* What the task requires: Answer with the exact lines of the following material from the one containing "-114,7 +114,7 @@" through the one containing "<td>28.0</td>", both end lines included.

────────────────────────────────────────

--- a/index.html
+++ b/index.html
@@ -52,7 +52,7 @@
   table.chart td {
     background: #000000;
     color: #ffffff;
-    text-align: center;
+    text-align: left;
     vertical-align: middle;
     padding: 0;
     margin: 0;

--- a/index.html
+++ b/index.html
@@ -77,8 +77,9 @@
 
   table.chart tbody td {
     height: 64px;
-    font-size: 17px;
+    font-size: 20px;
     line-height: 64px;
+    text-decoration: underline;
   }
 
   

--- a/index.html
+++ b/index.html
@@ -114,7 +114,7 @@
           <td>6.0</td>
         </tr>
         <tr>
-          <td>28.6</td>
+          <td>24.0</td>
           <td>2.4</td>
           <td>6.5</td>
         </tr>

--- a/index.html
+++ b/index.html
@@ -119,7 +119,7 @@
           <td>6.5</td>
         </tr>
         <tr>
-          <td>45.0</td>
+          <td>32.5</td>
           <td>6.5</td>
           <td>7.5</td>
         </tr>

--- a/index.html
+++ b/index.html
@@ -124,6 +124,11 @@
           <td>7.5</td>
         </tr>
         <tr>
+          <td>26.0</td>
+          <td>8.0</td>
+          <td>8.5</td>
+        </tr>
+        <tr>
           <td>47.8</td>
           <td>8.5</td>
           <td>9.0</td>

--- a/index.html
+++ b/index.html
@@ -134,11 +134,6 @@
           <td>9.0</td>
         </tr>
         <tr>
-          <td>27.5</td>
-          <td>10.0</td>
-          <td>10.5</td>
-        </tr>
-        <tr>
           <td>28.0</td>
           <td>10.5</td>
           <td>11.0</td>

────────────────────────────────────────

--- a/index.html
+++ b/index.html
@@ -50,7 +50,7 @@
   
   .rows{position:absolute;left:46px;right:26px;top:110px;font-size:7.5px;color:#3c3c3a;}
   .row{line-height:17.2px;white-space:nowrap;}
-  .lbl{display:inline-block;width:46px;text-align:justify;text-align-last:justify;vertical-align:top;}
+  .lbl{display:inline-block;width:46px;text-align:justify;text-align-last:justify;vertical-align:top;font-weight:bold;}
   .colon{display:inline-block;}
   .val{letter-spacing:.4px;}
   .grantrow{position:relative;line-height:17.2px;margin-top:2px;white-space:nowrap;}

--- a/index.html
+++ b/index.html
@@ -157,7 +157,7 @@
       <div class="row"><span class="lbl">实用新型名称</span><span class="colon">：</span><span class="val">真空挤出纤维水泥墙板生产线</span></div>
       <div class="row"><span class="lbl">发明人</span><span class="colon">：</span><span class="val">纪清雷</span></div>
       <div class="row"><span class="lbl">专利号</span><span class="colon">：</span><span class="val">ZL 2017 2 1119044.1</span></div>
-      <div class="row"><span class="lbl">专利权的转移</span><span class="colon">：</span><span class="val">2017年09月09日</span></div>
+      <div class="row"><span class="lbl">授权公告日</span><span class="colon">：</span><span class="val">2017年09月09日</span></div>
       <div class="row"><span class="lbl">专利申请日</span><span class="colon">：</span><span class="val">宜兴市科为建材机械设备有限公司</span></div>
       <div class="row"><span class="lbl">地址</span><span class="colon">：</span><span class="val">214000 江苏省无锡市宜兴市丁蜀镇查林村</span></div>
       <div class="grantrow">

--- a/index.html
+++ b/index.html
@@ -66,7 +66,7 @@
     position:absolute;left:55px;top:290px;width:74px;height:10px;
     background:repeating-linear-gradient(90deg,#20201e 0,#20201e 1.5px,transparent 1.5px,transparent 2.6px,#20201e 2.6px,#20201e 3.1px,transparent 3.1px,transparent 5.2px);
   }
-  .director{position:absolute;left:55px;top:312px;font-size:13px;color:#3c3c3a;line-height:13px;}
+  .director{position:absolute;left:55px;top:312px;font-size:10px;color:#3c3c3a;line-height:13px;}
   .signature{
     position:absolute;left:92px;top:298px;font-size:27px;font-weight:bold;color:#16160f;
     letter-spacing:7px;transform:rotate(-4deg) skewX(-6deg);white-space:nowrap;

────────────────────────────────────────

* Answer for the task:
@@ -114,7 +114,7 @@
           <td>6.0</td>
         </tr>
         <tr>
-          <td>28.6</td>
+          <td>24.0</td>
           <td>2.4</td>
           <td>6.5</td>
         </tr>

--- a/index.html
+++ b/index.html
@@ -119,7 +119,7 @@
           <td>6.5</td>
         </tr>
         <tr>
-          <td>45.0</td>
+          <td>32.5</td>
           <td>6.5</td>
           <td>7.5</td>
         </tr>

--- a/index.html
+++ b/index.html
@@ -124,6 +124,11 @@
           <td>7.5</td>
         </tr>
         <tr>
+          <td>26.0</td>
+          <td>8.0</td>
+          <td>8.5</td>
+        </tr>
+        <tr>
           <td>47.8</td>
           <td>8.5</td>
           <td>9.0</td>

--- a/index.html
+++ b/index.html
@@ -134,11 +134,6 @@
           <td>9.0</td>
         </tr>
         <tr>
-          <td>27.5</td>
-          <td>10.0</td>
-          <td>10.5</td>
-        </tr>
-        <tr>
           <td>28.0</td>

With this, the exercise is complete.